Problem » Write out the records in full and without alteration, setting aside their pictures.

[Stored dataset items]
________________

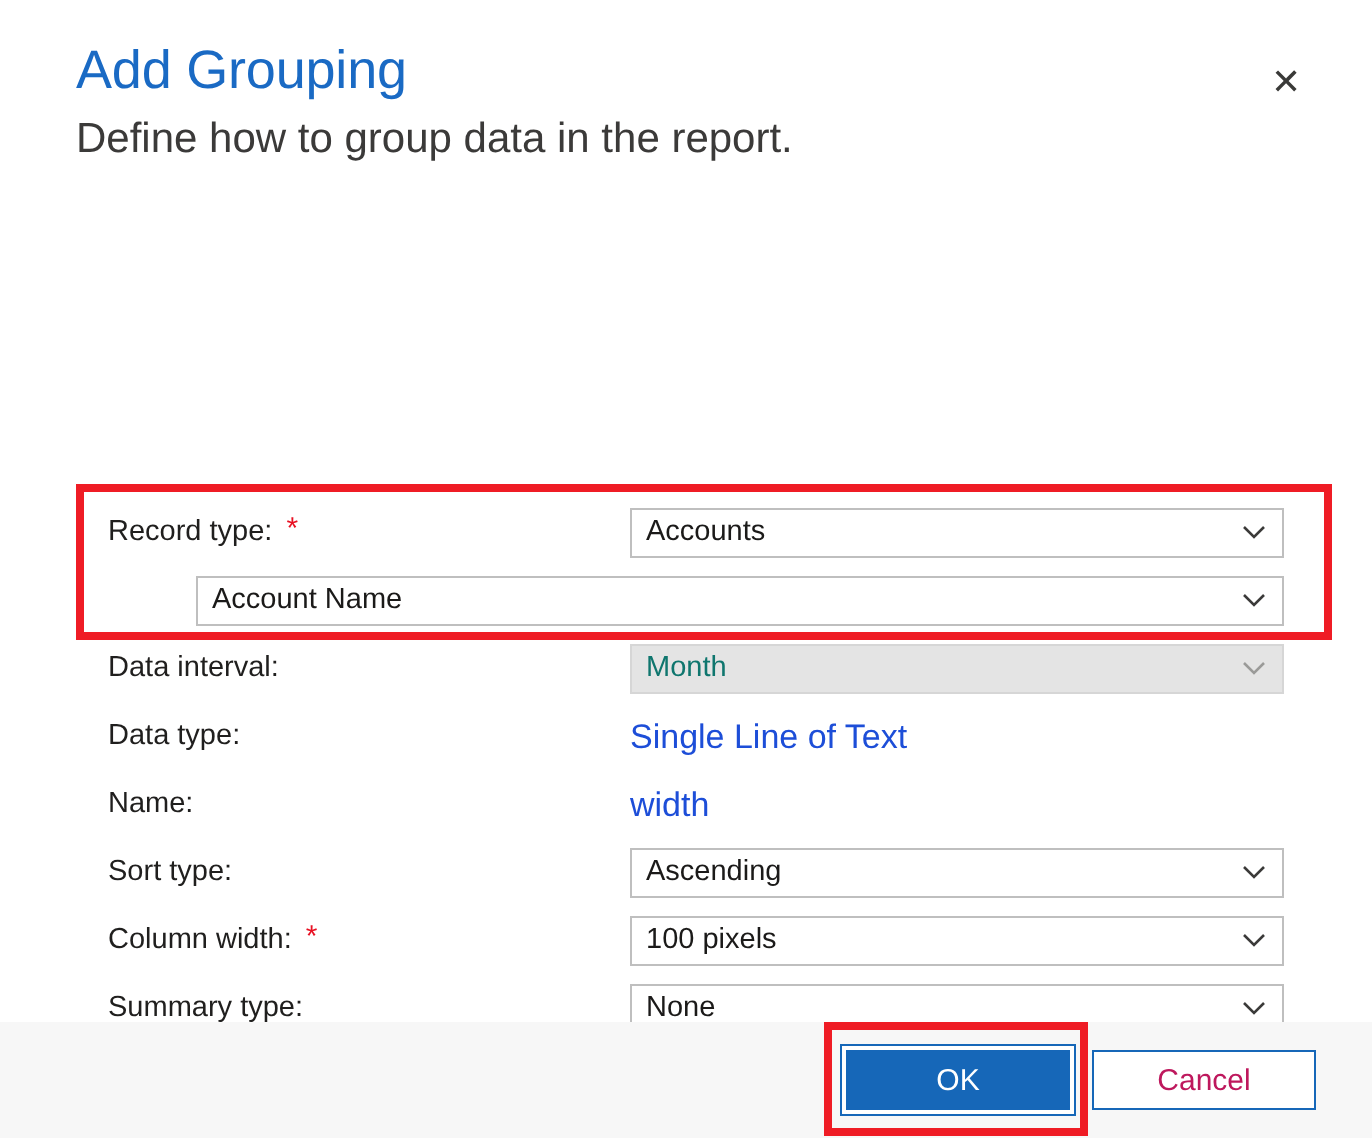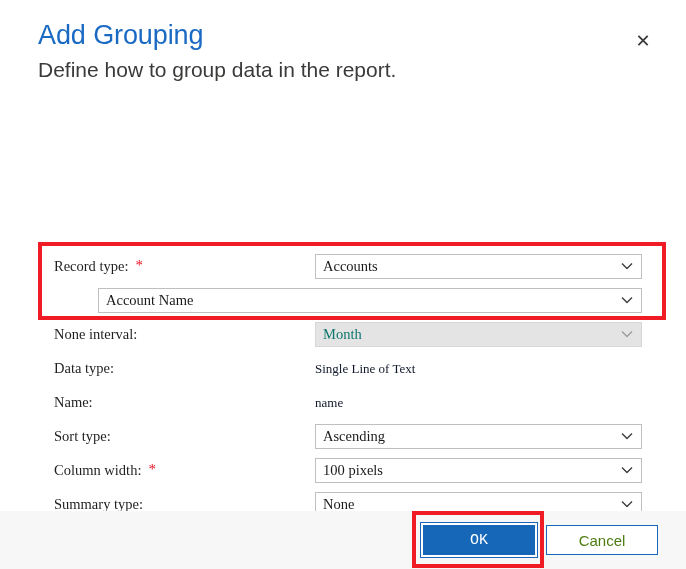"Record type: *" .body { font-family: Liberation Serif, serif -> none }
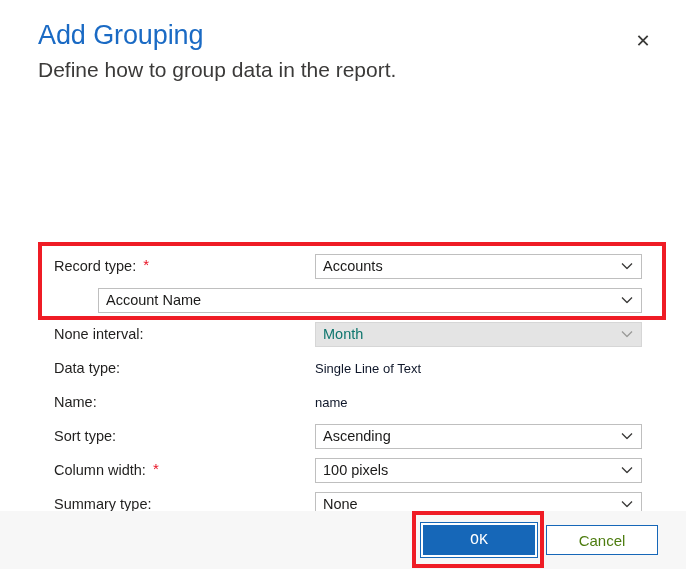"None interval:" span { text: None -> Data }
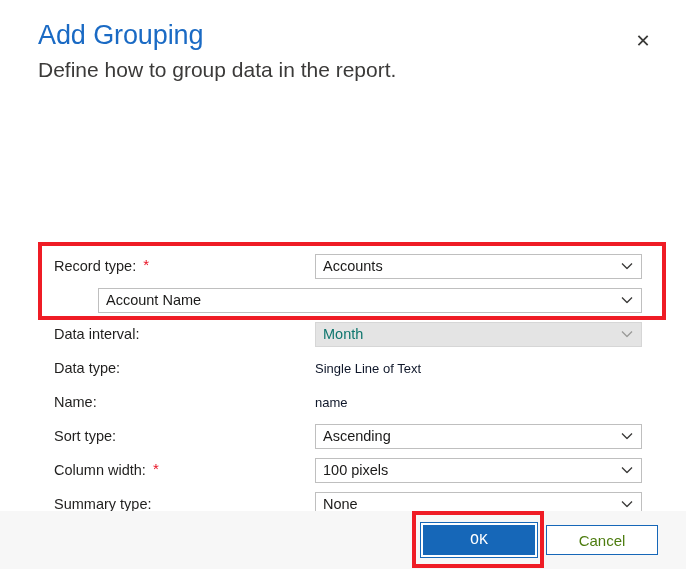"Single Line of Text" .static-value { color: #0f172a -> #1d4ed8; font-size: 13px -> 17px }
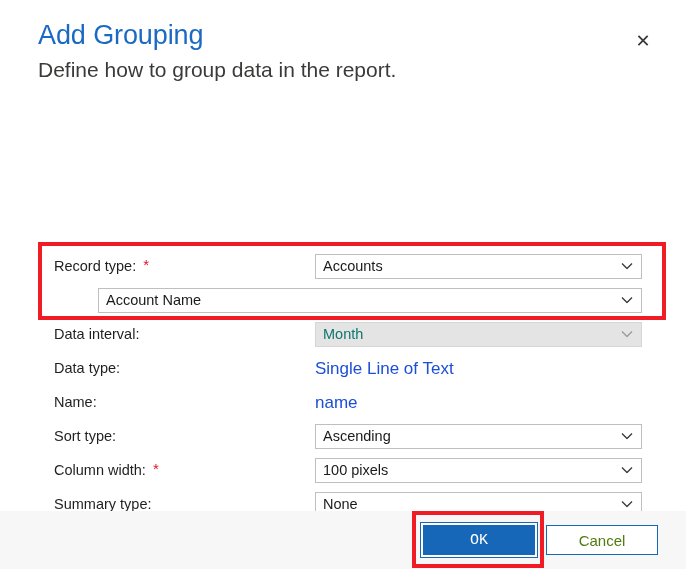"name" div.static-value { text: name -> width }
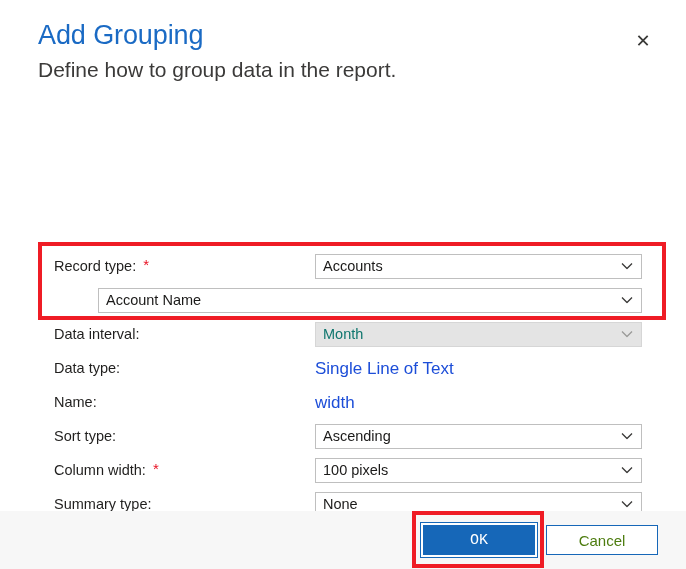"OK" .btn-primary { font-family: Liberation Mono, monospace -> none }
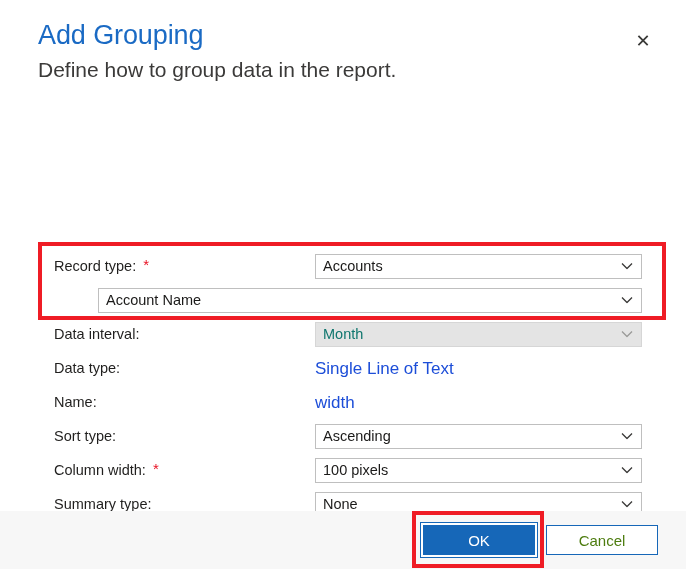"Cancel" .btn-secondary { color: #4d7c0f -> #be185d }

________________

Answer space »
"Record type: *" .body { font-family: Liberation Serif, serif -> none }
"None interval:" span { text: None -> Data }
"Single Line of Text" .static-value { color: #0f172a -> #1d4ed8; font-size: 13px -> 17px }
"name" div.static-value { text: name -> width }
"OK" .btn-primary { font-family: Liberation Mono, monospace -> none }
"Cancel" .btn-secondary { color: #4d7c0f -> #be185d }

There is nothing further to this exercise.